Principal Sensemaking of Inclusion: A Multi-Case Study of Five Urban Principals
DeMatthews, David Edward
MetadataShow full item record
This study examined how five principals working in one urban school district made sense of inclusion. I employed a multi-case study guided by the theoretical framework of sensemaking. Weick's sensemaking theory was useful in examining the way principals made sense of inclusion. Each of the seven characteristics of Weick's sensemaking theory was present throughout the data. The findings from this study revealed that principals were heavily constrained by their organizational environment and that identity construction took a lead role in influencing the way principals enacted their environments and made sense of inclusion. Principal attitudes and values around inclusion were often ignored as principals struggled with the constraints of budget shortfalls and severe behaviors from students with disabilities. The findings from this study have implications for policy, school leadership, and future research.
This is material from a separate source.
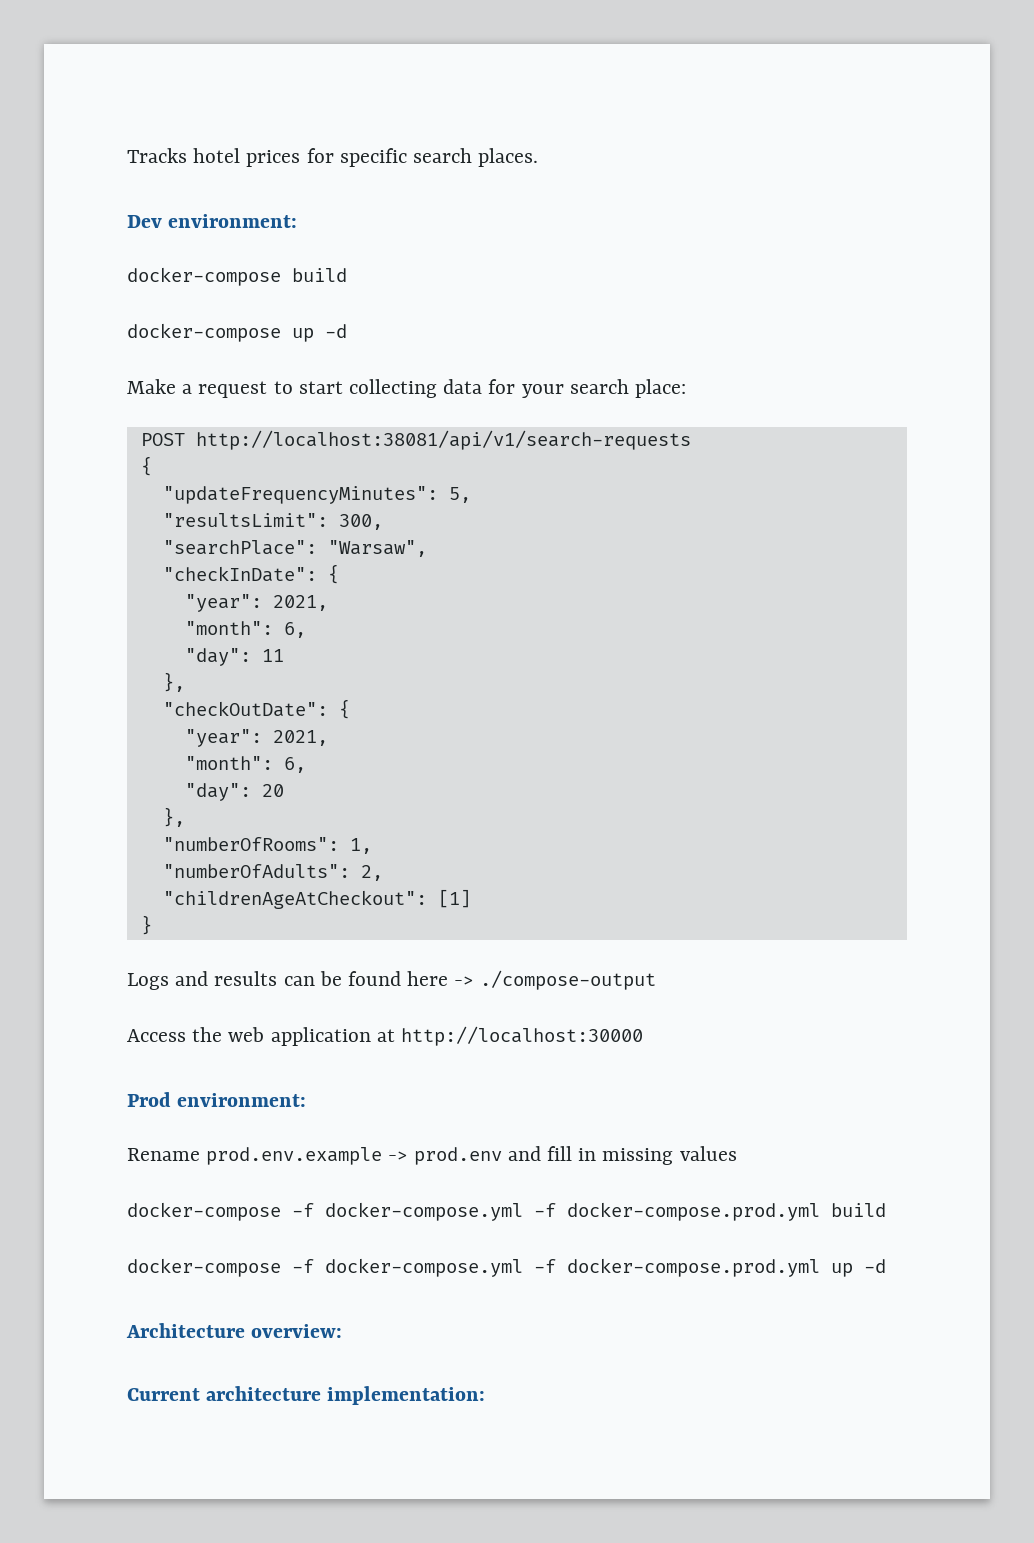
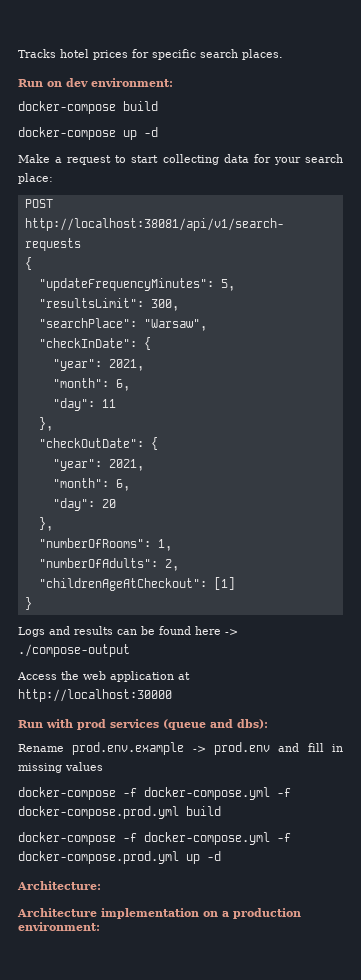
[127,215,162,228] Dev -> [18,78,88,87] Run on dev
[127,1092,307,1107] Prod environment: -> [18,719,268,730] Run with prod services (queue and dbs):
(886, 1266) none -> [17,881,101,890] // Architecture:
[251,1324,343,1338] [127,1386,486,1405] overview: // Current architecture implementation: -> [101,908,301,919] [18,922,100,931] implementation on a production environment:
Policymakers must be aware of the constraints within urban schools in order to effectively motivate principals to implement inclusion. Professional development for principals can utilize sensemaking theory to analyze case studies and help principals establish habits of mind to better make sense of their perceived constraints and organizational environments. Principals can learn from these case studies to budget and staff schools in ways that support inclusion and to construct alternative meanings to information they select from their school. Finally, future research on principal sensemaking of inclusion should include an assessment of principal knowledge and expertise of inclusion, a program evaluation of inclusion to determine the relationship of sensemaking to inclusion implementation, and the influence of gender, race, age, and experience on principals' identity construction.